DATA EXCERPTS —
Start of Block

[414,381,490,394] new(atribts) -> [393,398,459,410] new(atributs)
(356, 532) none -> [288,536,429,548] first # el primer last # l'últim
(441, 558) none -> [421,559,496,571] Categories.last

End of Block
Start of Block

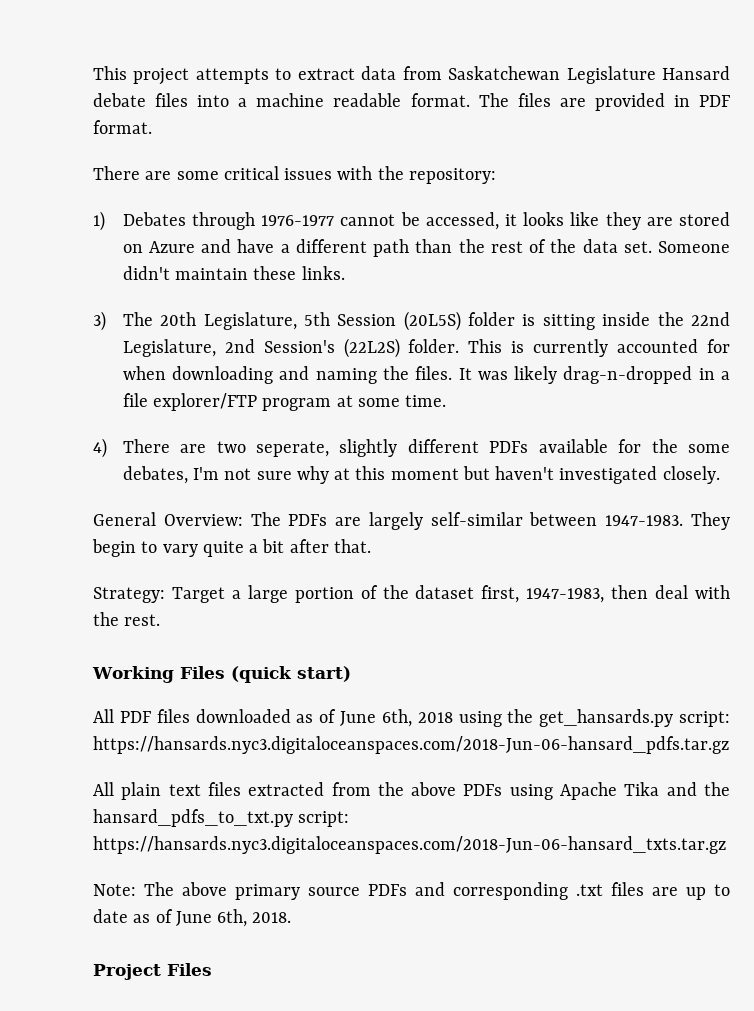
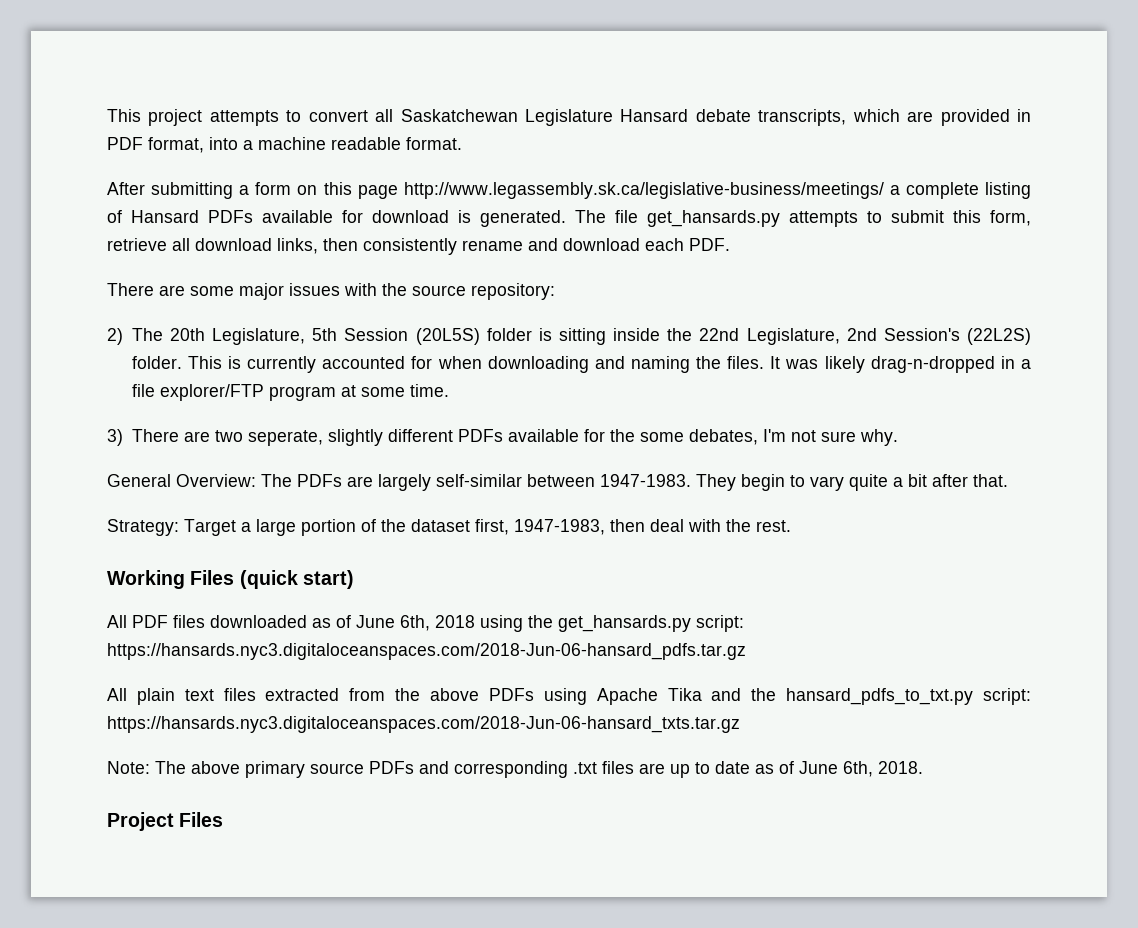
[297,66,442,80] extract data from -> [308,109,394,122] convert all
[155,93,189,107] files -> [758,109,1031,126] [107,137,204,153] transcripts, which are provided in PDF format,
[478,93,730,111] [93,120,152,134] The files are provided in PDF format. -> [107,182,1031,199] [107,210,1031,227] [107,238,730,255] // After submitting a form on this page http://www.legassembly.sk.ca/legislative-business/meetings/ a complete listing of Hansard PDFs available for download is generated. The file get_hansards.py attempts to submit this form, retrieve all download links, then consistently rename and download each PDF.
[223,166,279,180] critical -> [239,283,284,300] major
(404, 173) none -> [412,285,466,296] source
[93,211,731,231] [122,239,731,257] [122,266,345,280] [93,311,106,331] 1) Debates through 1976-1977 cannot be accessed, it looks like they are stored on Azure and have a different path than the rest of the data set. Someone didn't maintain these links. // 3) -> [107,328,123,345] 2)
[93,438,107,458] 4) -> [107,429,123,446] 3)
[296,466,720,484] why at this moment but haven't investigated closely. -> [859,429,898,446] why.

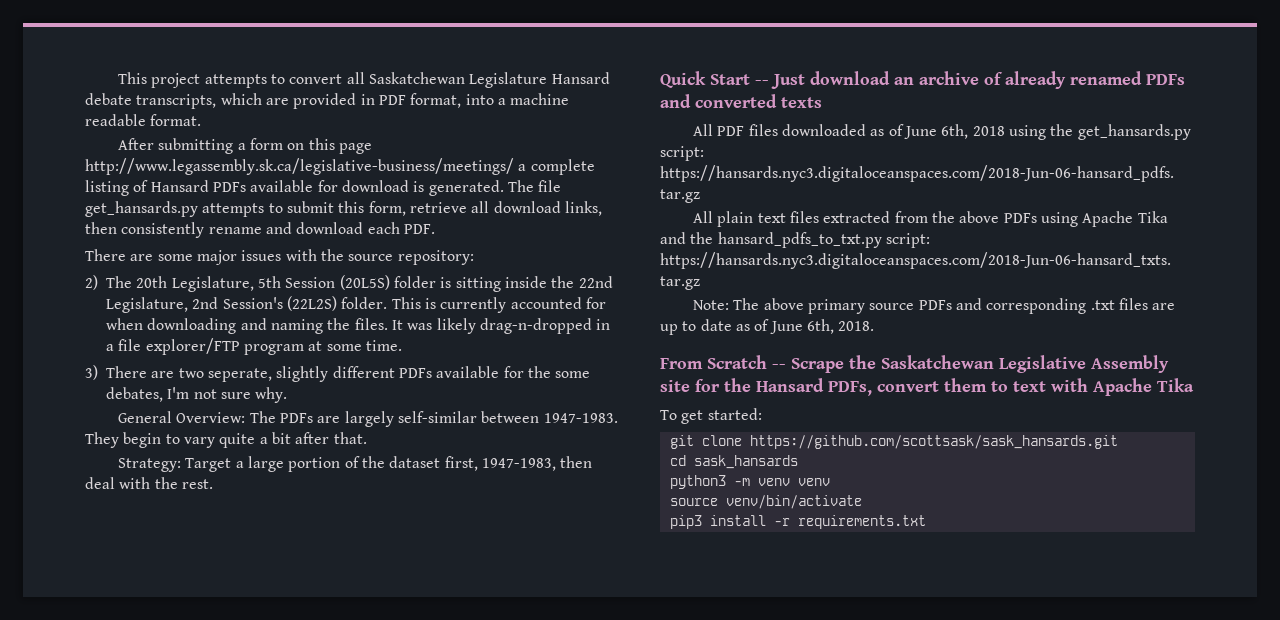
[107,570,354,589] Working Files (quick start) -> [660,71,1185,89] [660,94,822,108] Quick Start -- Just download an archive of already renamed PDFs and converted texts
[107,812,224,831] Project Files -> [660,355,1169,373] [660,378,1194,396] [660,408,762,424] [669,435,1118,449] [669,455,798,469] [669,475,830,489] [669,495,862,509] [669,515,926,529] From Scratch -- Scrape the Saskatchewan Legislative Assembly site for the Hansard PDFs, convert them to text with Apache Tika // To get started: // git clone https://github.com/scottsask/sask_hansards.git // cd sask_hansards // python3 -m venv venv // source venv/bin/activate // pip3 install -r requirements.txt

End of Block

EXERCISE GOAL —
Copy, exactly and only, the lines above that begin with the one containing "[414,381,490,394] new(atribts) ->" and finish with the one containing "(441, 558) none".

WRITTEN ANSWER —
[414,381,490,394] new(atribts) -> [393,398,459,410] new(atributs)
(356, 532) none -> [288,536,429,548] first # el primer last # l'últim
(441, 558) none -> [421,559,496,571] Categories.last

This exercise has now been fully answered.